Mostly school honors and some equestrian events, but clearly, she’d been the apple of Silky’s eye. He couldn’t imagine how she’d have the gumption to take over the ranch and make intelligent day-to-day decisions that would have such a broad-reaching affect.

No matter. He’d promised Silky he’d stand by her niece when the time came. He just hadn’t thought it would come so soon. Nor had he thought the girl would be such an airhead.

He put the truck in gear and pulled slowly into the slushy ruts carved by others, heading toward the Ryan ranch. He drove through the small town of Langston, where he’d grown up, and past the high school where he’d been an athletic and academic star. He passed the church where he’d been baptized and where he added his baritone to the hymns sung most every Sunday.

A short time later he drove through Silky’s ranch, bisected by the long, flat stretch of highway dividing both their properties. Thousands of acres of grasslands and fertile fields lay under a blanket of melting snow. The Ryan and Carmichael ranches were two of the largest in the area. He snorted in disgust. If you didn’t count the Kincaid mega-ranch; the dozens of small properties consumed by Eldon Kincaid’s ravenous hunger for land.

Tomorrow, he would deal with Silky’s lovely little great-niece and drop the bombshell.


Cami entered through the back door of Aunt Silky’s big, Victorian house and spread her sodden coat across a kitchen chair. She abandoned her ruined pumps and sprinted up the stairs barefoot.

Shadow, Silky’s big German shepherd lifted his head and followed her ascent with large, mournful eyes.

Cami had put her things in the room she’d always occupied when she had come out for summer vacations as a teen. Rummaging in her bag, she located jeans, a pullover and thick socks to wear with her sneakers.

Passing by Aunt Silky’s room, she noticed that the door was ajar. She steeled herself,

hesitating a moment before opening it all the way. The room was done in a monochromatic palette of pale yellow with a satin bedspread and draperies to match the paint.

A Silver-Point Persian cat looked at her expectantly from its throne atop the king-size bed.

“Oh, I forgot about you.

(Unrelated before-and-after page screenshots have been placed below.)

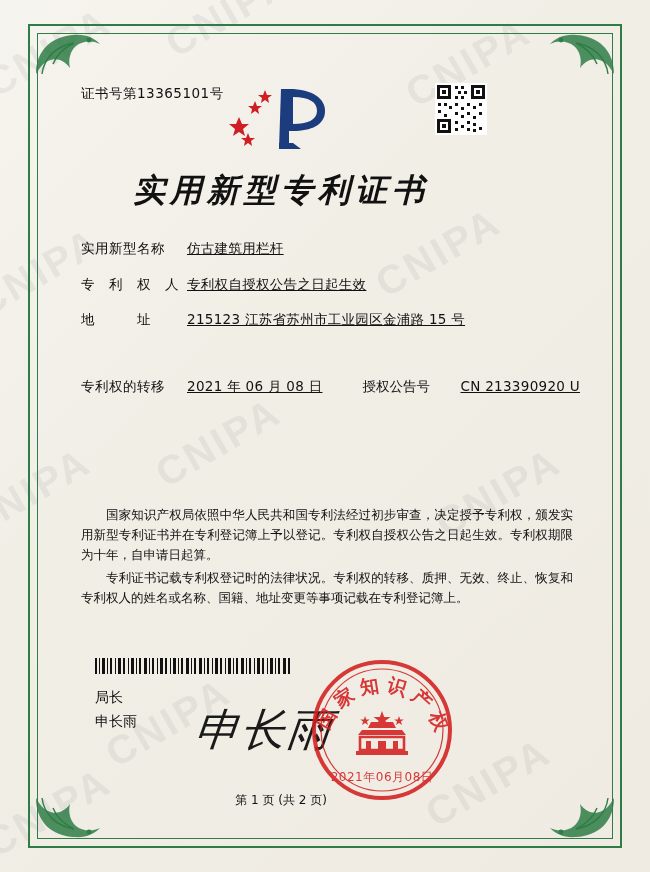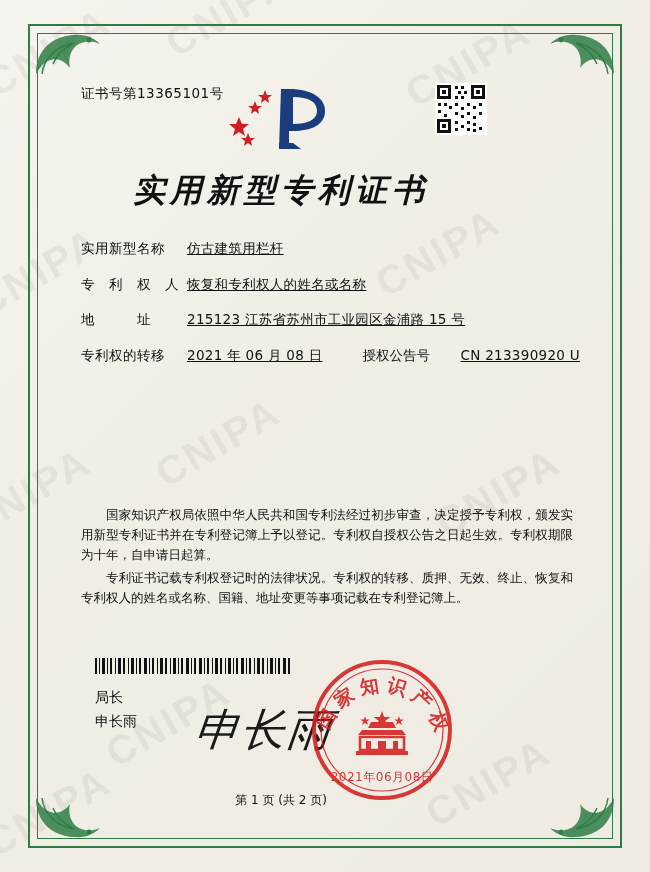--- a/index.html
+++ b/index.html
@@ -305,7 +305,7 @@
         <span class="flabel">实用新型名称</span><span class="fval">仿古建筑用栏杆</span>
       </div>
       <div class="frow">
-        <span class="flabel">专　利　权　人</span><span class="fval">恢复和专利权人的姓名或名称</span>
+        <span class="flabel">专　利　权　人</span><span class="fval">专利权自授权公告之日起生效</span>
       </div>
       <div class="frow">
         <span class="flabel">地　　　址</span><span class="fval">215123 江苏省苏州市工业园区金浦路 15 号</span>

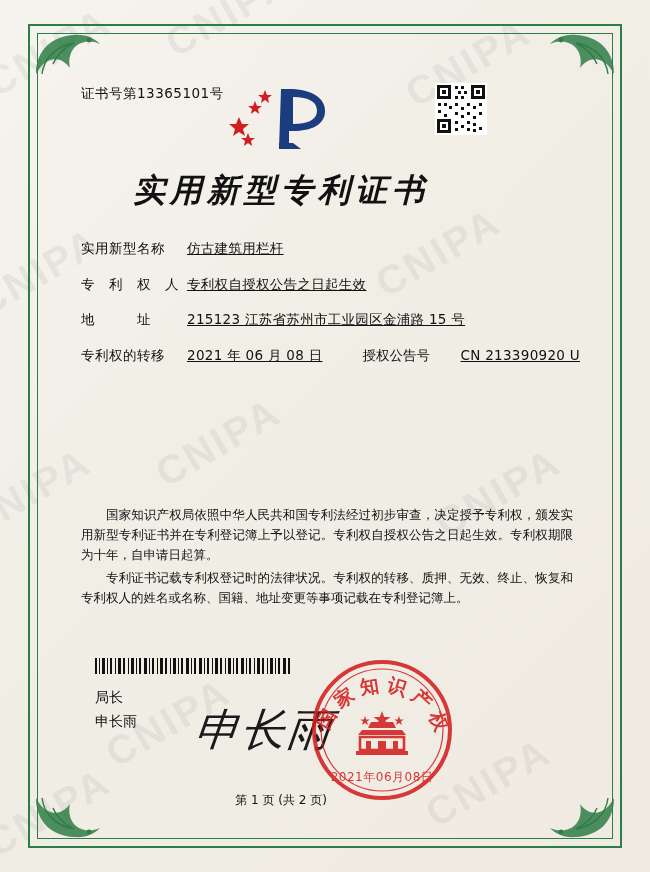--- a/index.html
+++ b/index.html
@@ -127,6 +127,7 @@
     display: inline-block;
     width: 98px;
     margin-left: 40px;
+    margin-top: 31px;
   }
   .para {
     position: absolute;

You must be hungry.” She carried the haughty cat downstairs and searched the pantry for food for the animals. Shadow followed her movements with his eyes. The cat jumped up on the countertop and meowed plaintively.

“Well, Miss Priss, is that where you belong?” Cami confronted the self-possessed feline, fisting her hands on her hips.

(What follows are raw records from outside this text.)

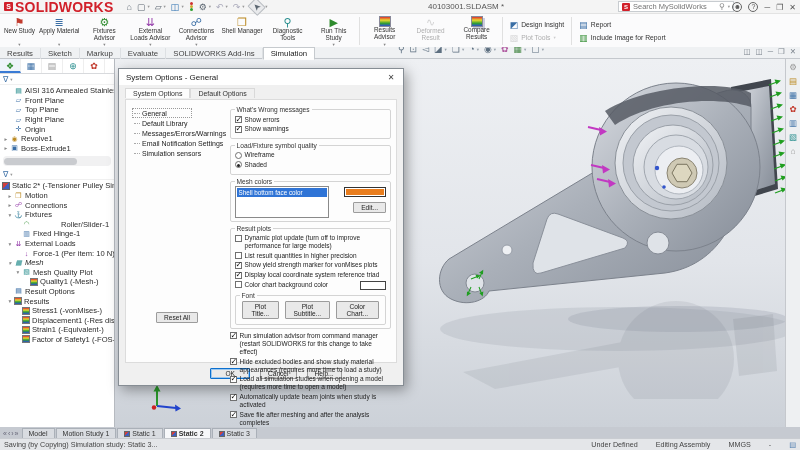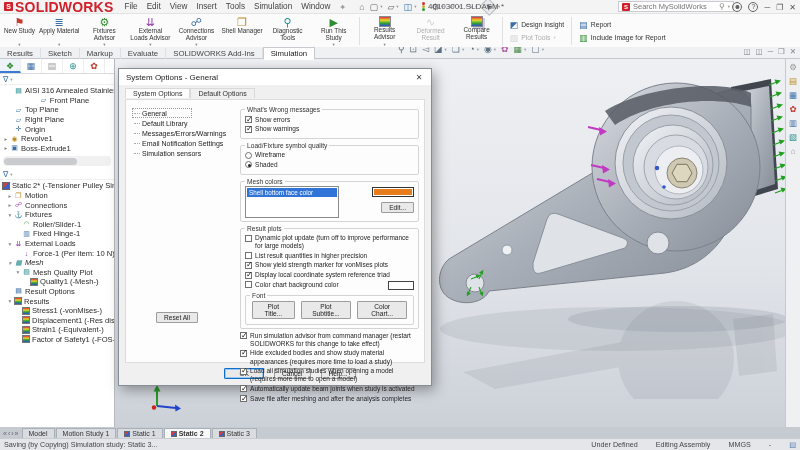--- a/index.html
+++ b/index.html
@@ -124,16 +124,6 @@
     <span class="logomark">S</span>
     <span class="brand">SOLIDWORKS</span>
   </span>
-  <nav id="menubar">
-    <span>File</span>
-    <span>Edit</span>
-    <span>View</span>
-    <span>Insert</span>
-    <span>Tools</span>
-    <span>Simulation</span>
-    <span>Window</span>
-    <span style="color:#999;">✦</span>
-  </nav>
   <div class="qa">
     <span>⌂</span>
     <span>▢</span>

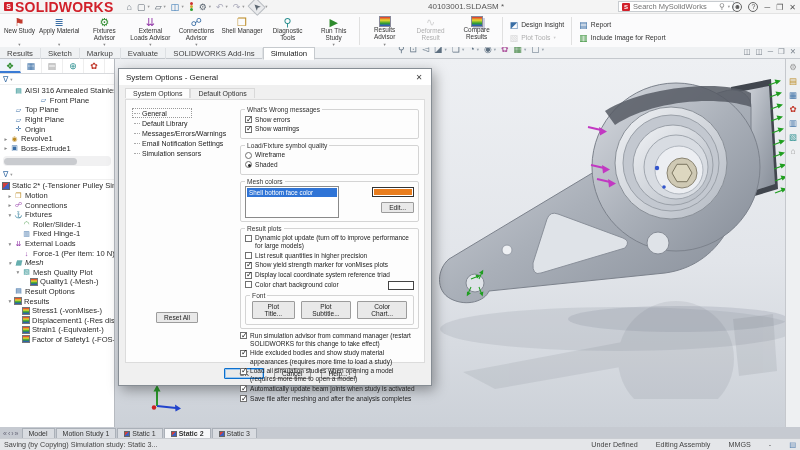--- a/index.html
+++ b/index.html
@@ -76,7 +76,7 @@
   #taskpane { position:absolute; right:0; top:0; width:15px; bottom:0; background:#eef0f2; border-left:1px solid #c5c8cd; display:flex; flex-direction:column; align-items:center; padding-top:3px; gap:4px; font-size:8.5px; }
 
   
-  #dialog { position:absolute; left:118px; top:68px; width:314px; height:318px; background:#f0f0f0; border:1px solid #868d94; box-shadow:3px 4px 12px rgba(0,0,0,.35); z-index:70; }
+  #dialog { position:absolute; left:118px; top:68px; width:286px; height:318px; background:#f0f0f0; border:1px solid #868d94; box-shadow:3px 4px 12px rgba(0,0,0,.35); z-index:70; }
   .dtitle { height:16px; background:#fff; display:flex; align-items:center; justify-content:space-between; padding:0 3px 0 7px; font-size:8px; color:#222; }
   .dclose { width:18px; text-align:center; color:#444; font-size:8px; }
   .dtabs { padding:3px 6px 0 6px; height:14px; }

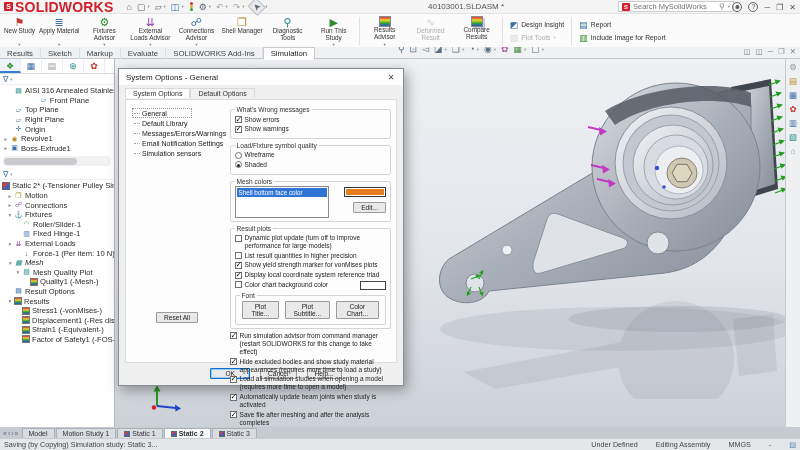--- a/index.html
+++ b/index.html
@@ -372,7 +372,7 @@
           <span class="ti c-teal">▤</span>
           <span>AISI 316 Annealed Stainless Steel Bar (S</span>
         </div>
-      <div class="trow" style="padding-left:14px;justify-content:center;">
+      <div class="trow" style="padding-left:14px;">
           <span class="ti c-blue">▱</span>
           <span>Front Plane</span>
         </div>

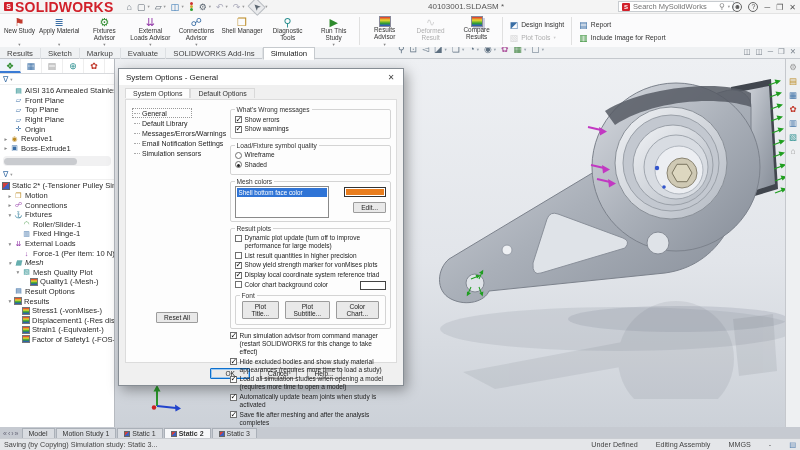--- a/index.html
+++ b/index.html
@@ -428,7 +428,7 @@
           <span class="ti c-green">⚓</span>
           <span>Fixtures</span>
         </div>
-      <div class="trow" style="padding-left:22px;">
+      <div class="trow" style="padding-left:22px;gap:28px;">
           <span class="ti c-green">◠</span>
           <span>Roller/Slider-1</span>
         </div>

Disrespectfully reclining atop her roost, the silvery cat stretched out a hind foot and attacked it industriously with her prickly pink tongue.

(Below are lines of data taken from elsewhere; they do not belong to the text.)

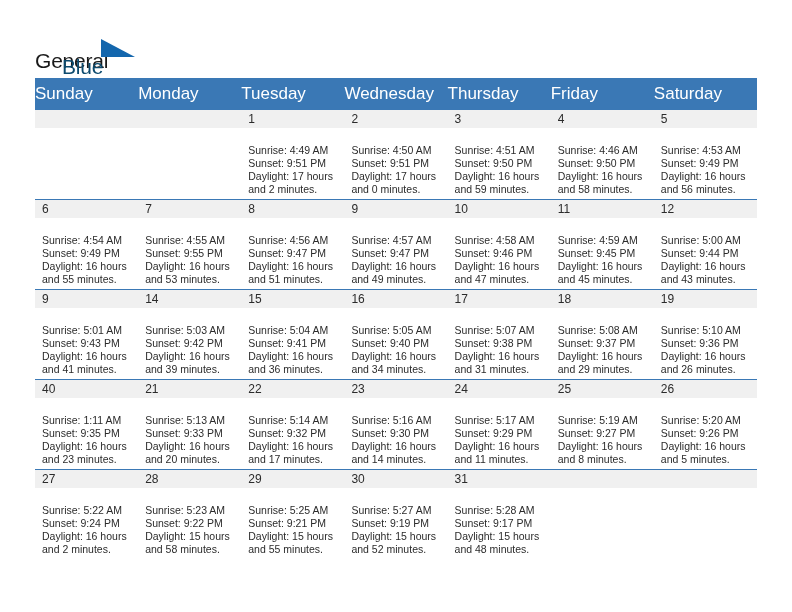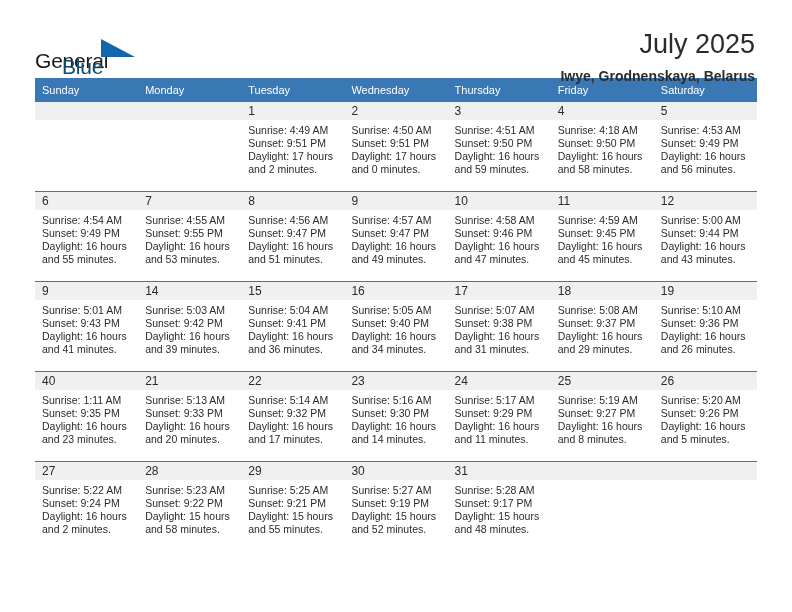--- a/index.html
+++ b/index.html
@@ -154,10 +154,6 @@
       <span class="logo-blue">Blue</span>
     </div>
 
-    <div class="title-block">
-      <div class="cal-title">July 2025</div>
-      <div class="cal-subtitle">Iwye, Grodnenskaya, Belarus</div>
-    </div>
 
   </div>
 

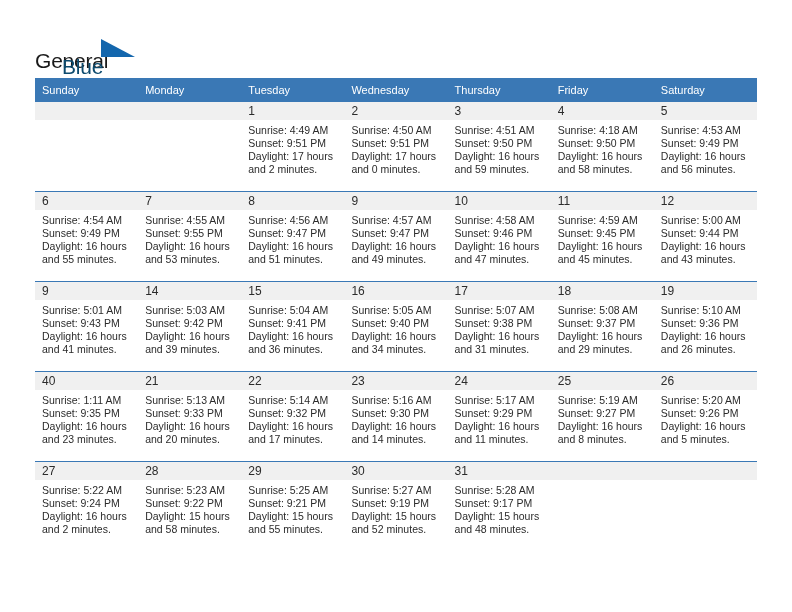--- a/index.html
+++ b/index.html
@@ -96,10 +96,10 @@
   thead th {
     background: #3a78b5;
     color: #ffffff;
-    font-size: 11px;
+    font-size: 17px;
     font-weight: normal;
     text-align: left;
-    padding: 6px 0 6px 7px;
+    padding: 6px 0 6px 0;
     height: 21px;
     box-sizing: border-box;
     vertical-align: middle;

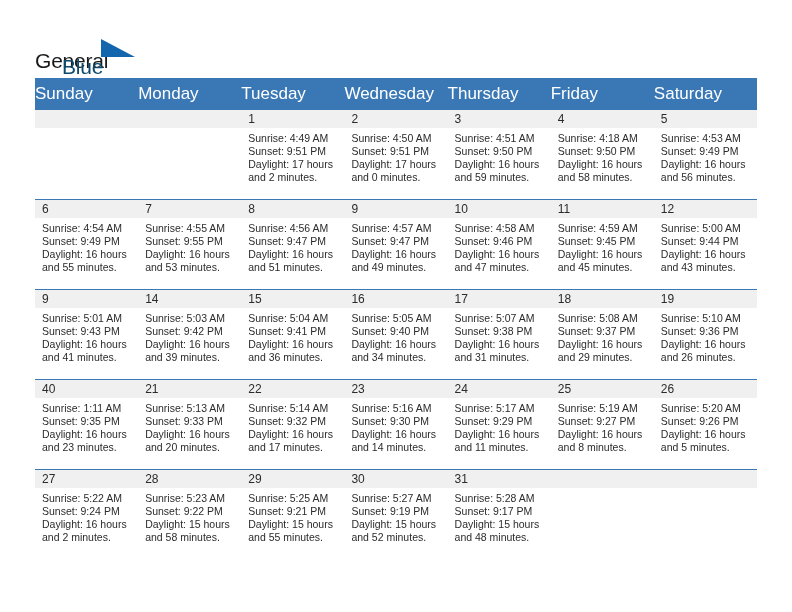--- a/index.html
+++ b/index.html
@@ -133,7 +133,7 @@
     color: transparent;
   }
   .details {
-    padding: 4px 6px 0 7px;
+    padding: 16px 6px 0 7px;
     font-size: 10.5px;
     line-height: 13px;
     color: #2b2b2b;

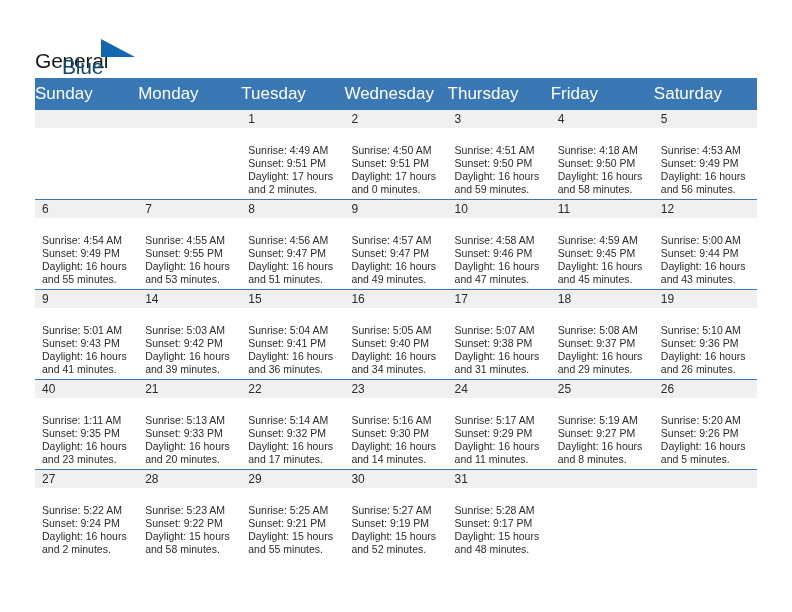--- a/index.html
+++ b/index.html
@@ -235,7 +235,7 @@
             <div class="cell-inner">
               <div class="daynum">4</div>
               <div class="details">
-                <div>Sunrise: 4:18 AM</div>
+                <div>Sunrise: 4:46 AM</div>
                 <div>Sunset: 9:50 PM</div>
                 <div class="daylight-wrap">Daylight: 16 hours and 58 minutes.</div>
               </div>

“Ignoring me? That’s what I can expect from you, you stuck-up hairball.” She scratched the ruff of fur around the cat’s neck affectionately.

Poor thing. She hoped the lawyer would help find homes for Silky’s pets. Her own small apartment complex didn’t allow animals. Of course, her busy schedule wouldn’t give her time to take care of them anyway. Much better to find a nice local family who would take the magnificent pair. The German shepherd whined softly, his expression a portrait of exquisite grief.

“No boy, she’s not coming back.”

She fed them both in the kitchen, using one of Silky’s porcelain soup bowls to serve the cat.

“Sorry, Aunt Silky,” she murmured, placing the bowl on the counter.

Stroking the cat, whose name she couldn’t recall, Cami considered her present situation. In just over two weeks she was going to start her fellowship. She would have to

pay for her small apartment near the Medical Center, the huge enclave of hospitals in Houston.

Aunt Silky had faithfully sent a monthly check to help with living expenses. She wondered how she would make it on the small stipend offered by her fellowship.

Perhaps Aunt Silky had provided for her continued upkeep, at least until she completed her specialization area. The lawyer had said she was Silky’s sole beneficiary. Did that mean the rambling Victorian house and the ranch that seemed to run on forever? There were barns and grain bins, equipment and livestock. What would she do with all these things?

Her musings were interrupted by the chime of the doorbell.

The dog raced to the front door, his toenails making a skittering sound on the polished hardwood.